Un sogno, un nome, un dominio .it

  • 0

“N” come “Numeri”, bussola fondamentale per il business, “A” come “Asteroids”, appuntamento per le startup che aspirano ad entrare nel progetto, “C” come “Creatività”, indispensabile alla rivoluzione che bisogna compiere per innovare veramente.

Quante lettere e quanti concetti ci sono in un nome! Registro.it, società che gestisce “l’anagrafe” dei domini in Italia, ha chiesto ad Alessandro Sordi, Jacopo Marello e Paolo Barberis, founder dello startup studio Nana Bianca, di raccontare la genesi di un progetto che si riflette perfettamente nel suo stesso nome.

Un nome semplice, che ha la caratteristica – spiega Paolo – di uscire dalle parole tradizionalmente scelte nel digitale. Un nome che ha un contenuto forte: la stella nana bianca è un corpo celeste dal grande potere attrattivo, una forza che si concentra nel piccolo. Ed è un nome italiano, perché è in Italia che vogliamo lavorare, per poi fare Internet company globali, aggiunge Alessandro.

Dentro Nana Bianca ci sono tante parole, accelerazione, business, network: portare velocemente progetti e prodotti alla realizzazione; trasformare le idee in business; lavorare in uno spazio di coworking che facilita la condivisione di esperienze e conoscenze, permettendo ai team di fare network.
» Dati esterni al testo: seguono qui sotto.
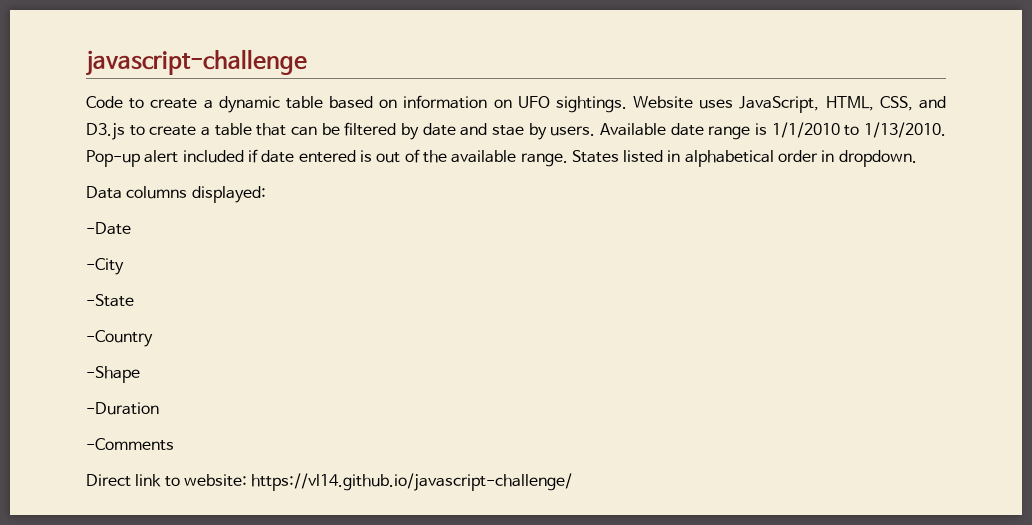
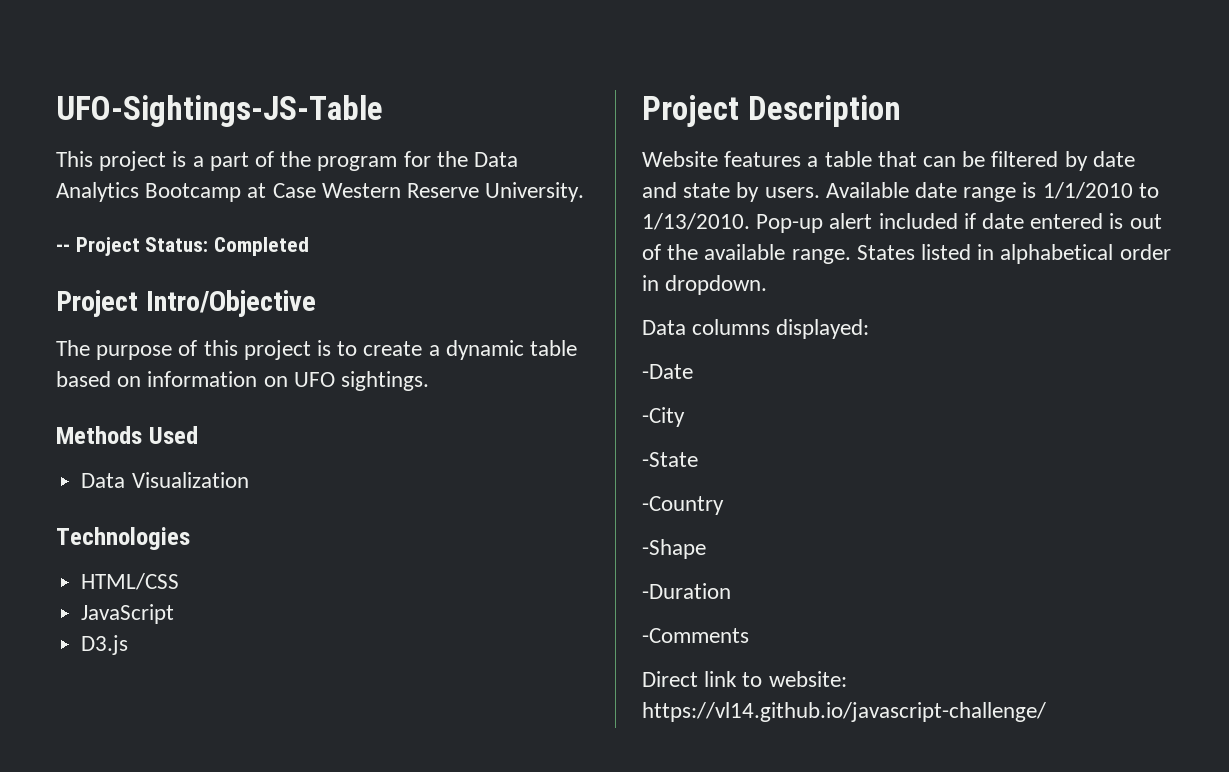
- javascript-challenge
- Code to create a dynamic table based on information on UFO sightings. Website uses JavaScript, HTML, CSS, and D3.js to create a table that can be filtered by date and stae by users.
+ UFO-Sightings-JS-Table
+ This project is a part of the program for the Data Analytics Bootcamp at Case Western Reserve University.
+ -- Project Status: Completed
+ Project Intro/Objective
+ The purpose of this project is to create a dynamic table based on information on UFO sightings.
+ Methods Used
+ Data Visualization
+ Technologies
+ HTML/CSS
+ JavaScript
+ D3.js
+ Project Description
+ Website features a table that can be filtered by date and state by users.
Nana Bianca è un sogno realizzato a partire da due mosse iniziali: la scelta del nome e la decisione di credere e affidarsi alla rete usando il dominio .it, identità riconoscibile oltre ogni confine, fisico e virtuale.

Potete scoprire tutte le altre parole che contiene in 3 minuti, guardando il video realizzato da Registro.it, che ha scelto Nana Bianca come testimonial della sua stessa storia perché lo startup studio è l’ultimo progetto degli imprenditori di domini.it e register.it, e recentemente pop.it, acquisita da pochi mesi da Aruba. Una storia che cambia, si evolve, ma ha un punto di stabilità nei domini e nella Rete.